_WHAT NEEDS TO BE DONE_
With the string "Aerosol" as the filter, copy each matching line from the records.

_LISTED ENTRIES_
┄┄┄┄┄┄┄┄┄┄
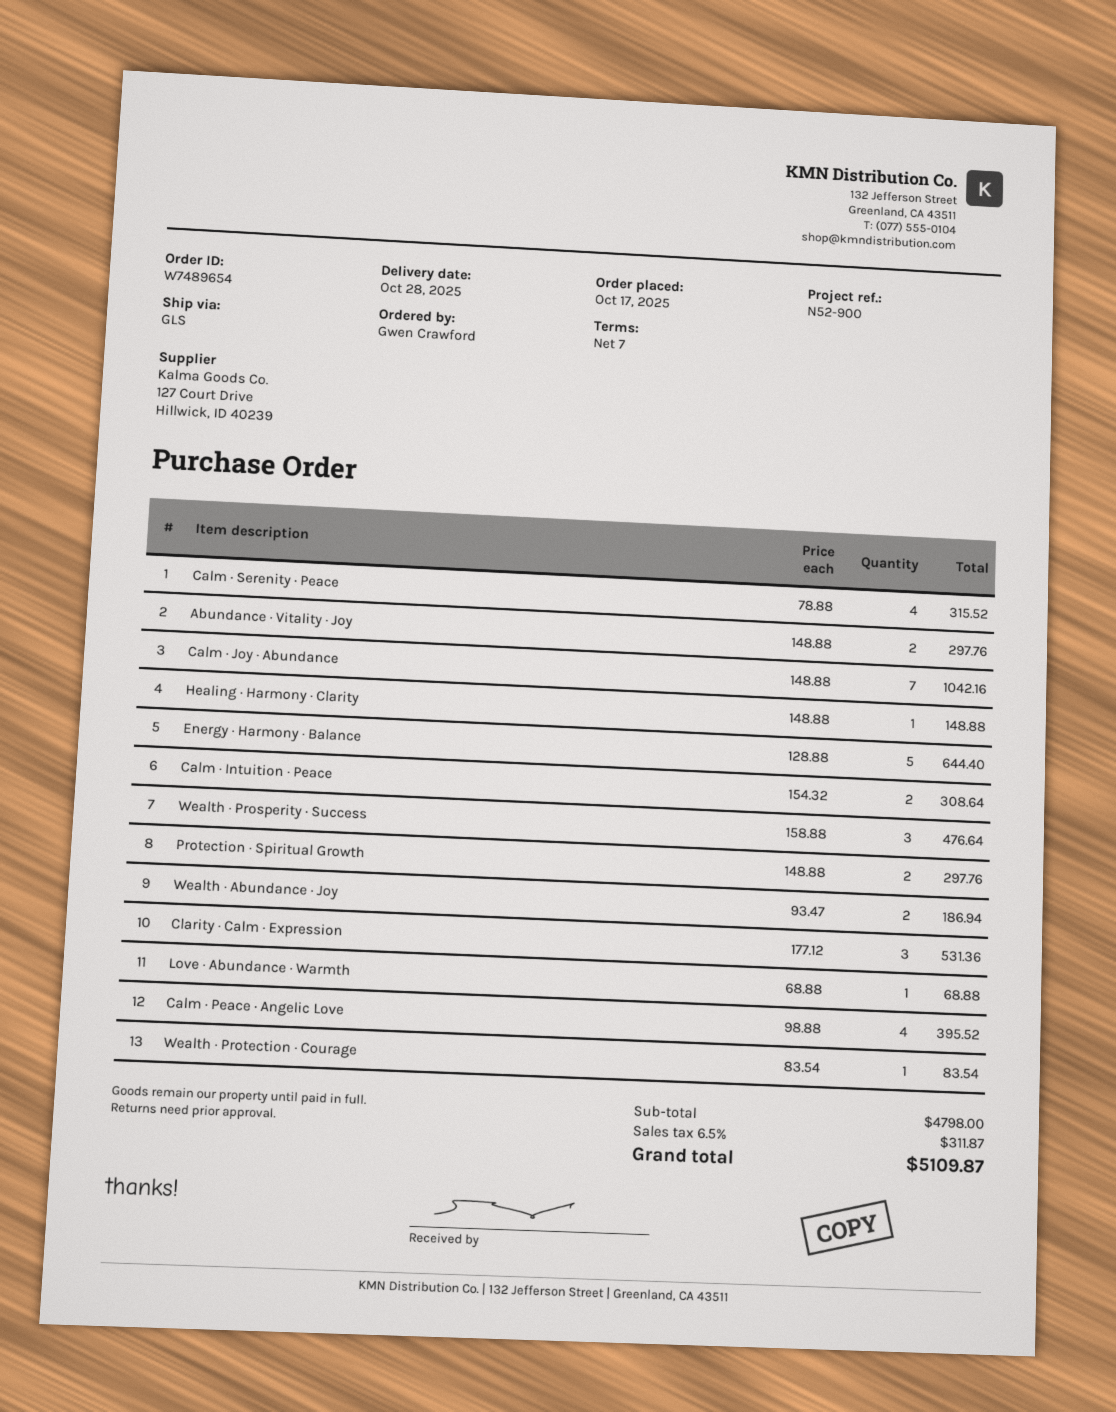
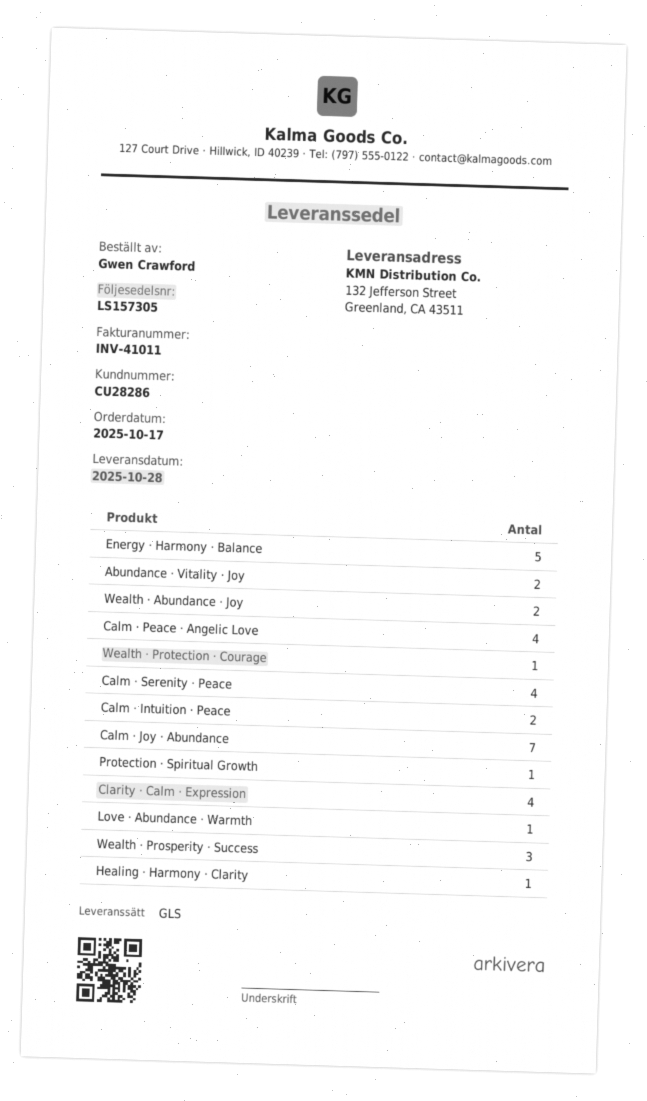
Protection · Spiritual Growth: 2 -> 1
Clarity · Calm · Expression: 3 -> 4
┄┄┄┄┄┄┄┄┄┄
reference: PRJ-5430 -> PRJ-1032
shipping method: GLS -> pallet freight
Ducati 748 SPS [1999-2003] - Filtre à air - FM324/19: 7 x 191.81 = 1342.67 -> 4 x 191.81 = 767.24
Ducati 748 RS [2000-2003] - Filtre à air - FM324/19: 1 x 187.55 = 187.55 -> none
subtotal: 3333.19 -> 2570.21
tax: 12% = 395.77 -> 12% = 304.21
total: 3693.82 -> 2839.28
┄┄┄┄┄┄┄┄┄┄
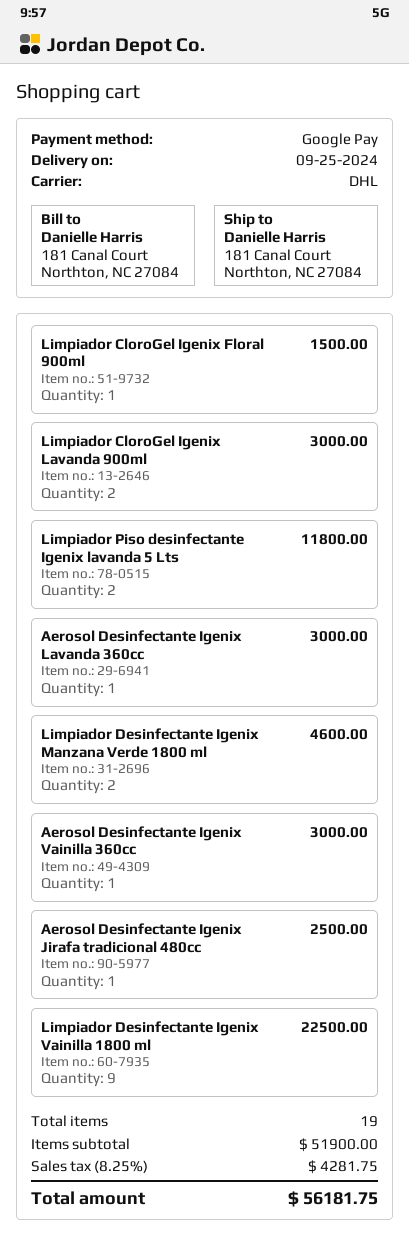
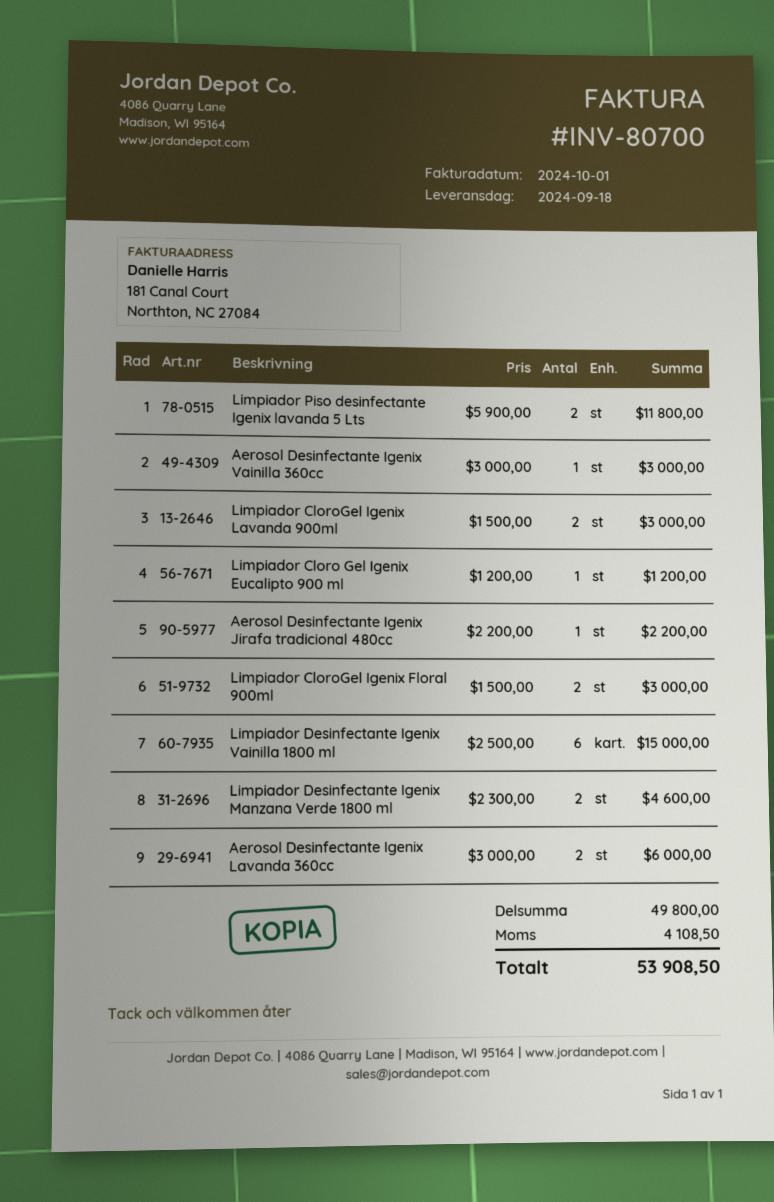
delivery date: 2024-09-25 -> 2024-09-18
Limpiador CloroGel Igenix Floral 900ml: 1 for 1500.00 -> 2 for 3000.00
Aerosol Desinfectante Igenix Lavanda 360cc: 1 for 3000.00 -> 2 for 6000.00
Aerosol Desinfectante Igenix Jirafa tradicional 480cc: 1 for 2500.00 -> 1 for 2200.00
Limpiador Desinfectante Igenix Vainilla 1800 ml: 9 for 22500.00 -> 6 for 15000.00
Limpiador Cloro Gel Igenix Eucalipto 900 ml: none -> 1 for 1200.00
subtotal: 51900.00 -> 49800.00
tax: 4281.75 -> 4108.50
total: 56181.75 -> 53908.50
┄┄┄┄┄┄┄┄┄┄
_OUTPUT_
Aerosol Desinfectante Igenix Lavanda 360cc: 1 for 3000.00 -> 2 for 6000.00
Aerosol Desinfectante Igenix Jirafa tradicional 480cc: 1 for 2500.00 -> 1 for 2200.00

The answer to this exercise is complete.